TOWARDS the end of the last decade a host of newly-introduced models started to make strong inroads into the premier executive sector and BMW had to respond.

So with the introduction of the brand new 5-Series Saloon, the German marque managed to do just that.

The newcomer retained the elegant lines of its predecessor along with the German manufacturer's perfectly-balanced 50:50 weight distribution, while upgrades to the tried-and-tested engine range offered more power coupled with lower emissions and better fuel consumption.

Inside the 5 Series proved pretty remarkable. Occupants found themselves cosseted in sumptuous leather seats while the leather trim continued to the door panels and centre console box.

Deep pile carpets and liberal use of brushed aluminium on the dash and round the dials also helped add a luxurious ambiance to the cabin's interior.
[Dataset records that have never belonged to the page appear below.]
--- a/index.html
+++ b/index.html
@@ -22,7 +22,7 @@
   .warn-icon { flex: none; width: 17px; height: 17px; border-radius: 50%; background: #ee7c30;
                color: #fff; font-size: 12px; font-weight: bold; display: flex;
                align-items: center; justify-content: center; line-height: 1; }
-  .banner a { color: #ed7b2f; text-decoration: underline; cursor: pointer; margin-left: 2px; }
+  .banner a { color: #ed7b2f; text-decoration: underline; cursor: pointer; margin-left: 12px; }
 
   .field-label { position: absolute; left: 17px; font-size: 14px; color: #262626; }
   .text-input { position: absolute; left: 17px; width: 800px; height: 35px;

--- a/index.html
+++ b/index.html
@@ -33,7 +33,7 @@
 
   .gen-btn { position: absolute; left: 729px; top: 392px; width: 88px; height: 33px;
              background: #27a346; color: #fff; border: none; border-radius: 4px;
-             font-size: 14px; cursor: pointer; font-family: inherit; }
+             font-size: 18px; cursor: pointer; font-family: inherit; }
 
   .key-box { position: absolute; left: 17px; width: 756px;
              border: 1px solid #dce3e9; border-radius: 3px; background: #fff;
The leather-rimmed sports steering wheel housing the controls for the sound system, cruise control and Bluetooth mobile phone connection, was yet another work of art.
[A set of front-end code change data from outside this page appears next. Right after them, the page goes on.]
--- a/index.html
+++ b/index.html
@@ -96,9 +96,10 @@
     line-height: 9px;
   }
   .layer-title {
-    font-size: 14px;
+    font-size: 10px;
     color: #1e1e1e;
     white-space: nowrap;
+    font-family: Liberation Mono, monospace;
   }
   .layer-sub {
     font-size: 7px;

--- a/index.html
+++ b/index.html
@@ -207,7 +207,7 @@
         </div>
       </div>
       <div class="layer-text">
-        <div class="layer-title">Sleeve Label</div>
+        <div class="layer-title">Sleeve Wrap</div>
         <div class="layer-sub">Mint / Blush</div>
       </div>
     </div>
On the hoof, the luxury express simply gobbles up the miles, but offers little indication of just how fast it it actually going.

Quiet and secure at speed, the big saloon simply revels over twisty roads where the chassis takes everything in its stride without any hint of fuss.
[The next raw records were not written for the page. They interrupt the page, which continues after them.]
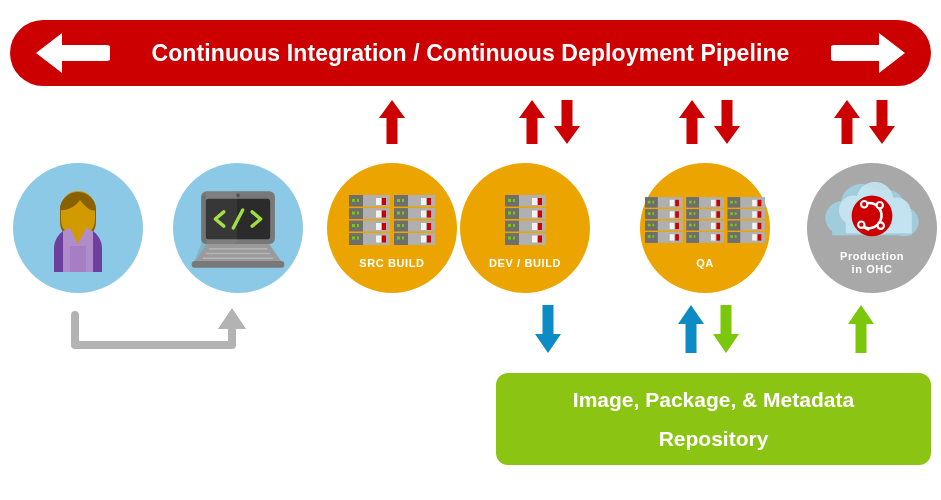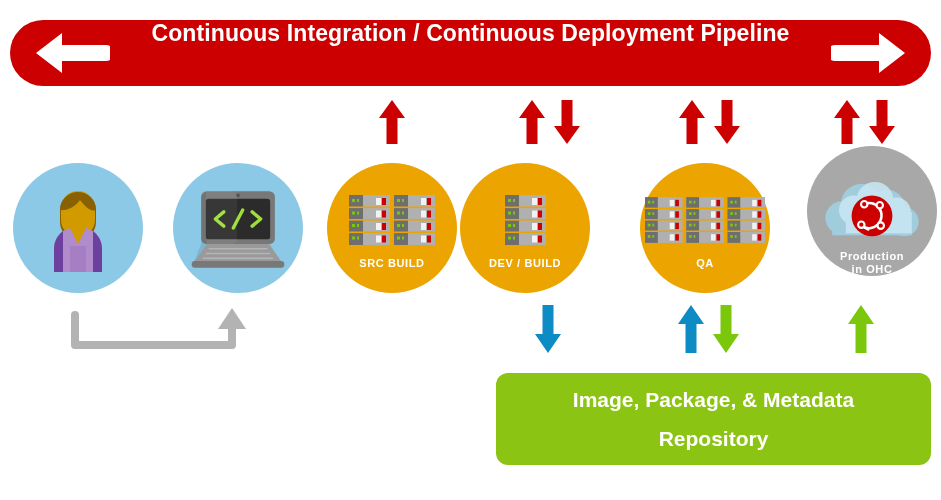--- a/index.html
+++ b/index.html
@@ -27,6 +27,7 @@
     background: #cc0000;
     border-radius: 33px;
     display: flex;
+    align-items: center;
     justify-content: center;
   }
   .pipeline-title {

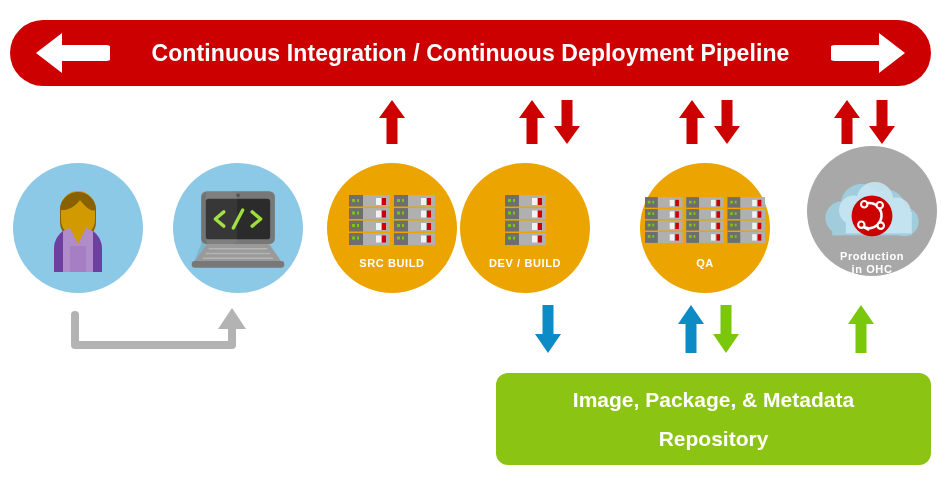--- a/index.html
+++ b/index.html
@@ -417,7 +417,7 @@
     <span class="circle-label">QA</span>
   </div>
 
-  <div class="circle gray" style="left:807px; top:146px;justify-content:flex-end;">
+  <div class="circle gray" style="left:807px; top:163px;">
     <span class="circle-art">
       <svg viewBox="0 0 110 70" width="108" height="68">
However, on some rougher road surfaces you'll find a little bit of road noise, but that's due mainly to the standard-fit run-flat tyres.

The powerful engine, mated to an eight-speed automatic gearbox - with steering wheel-mounted paddles should you wish to have a bit of fun by changing gears manually - combine to give seamless changes and you can drive all day long and still finish your journey as fresh as a daisy.

As expected on a vehicle then costing more than £36,000, the 535i SE came extremely well equipped with an abundance of safety and technology features to the forefront.

Advanced head protection system, dynamic stability control plus - which includes electronic brakeforce distribution, brake drying, cornering brake control and dynamic traction control - helped make the BMW one of the safest cars you could buy.

A mass of options were also available for buyers to personalise their car further, and one which certainly impressed me was the head-up display which projects information such as current speed, cruise control settings and navigational directional arrows onto the inside of the windscreen.

BMW sold around 12,000 5 Series models annually, with more than two thirds being snapped up by the fleet market.

Of these, nearly 90 per cent of buyers opted for one of the three turbo diesel versions, but with its straight-six turbocharged petrol unit honed under the bonnet producing a whopping 306bhp on tap, it still takes something really special to better the petrol-powered 535i SE.

And it shows in the second-hand market where they are in great demand. As a common choice for managers and company executives alike, there are now plenty of well-looked-after three-year-old models starting to filter into the market place.

Depending on condition and mileage, prices vary between £17,500 to £21,450 for a 2010 10-plate 5 Series 535i SE. Move up a year to a 2011 11-plate version and prices jump by around £3,000.

However, for those looking for more economy, then a three-litre oilburning 530d SE may be more your bag. You'll have to pay something between £18,500 and £22,790 for a 2010 10-plate example and from £21,200 to £26,000 for a 2011 example.

But, rest assured, whether petrol or diesel, you won't be disappointed.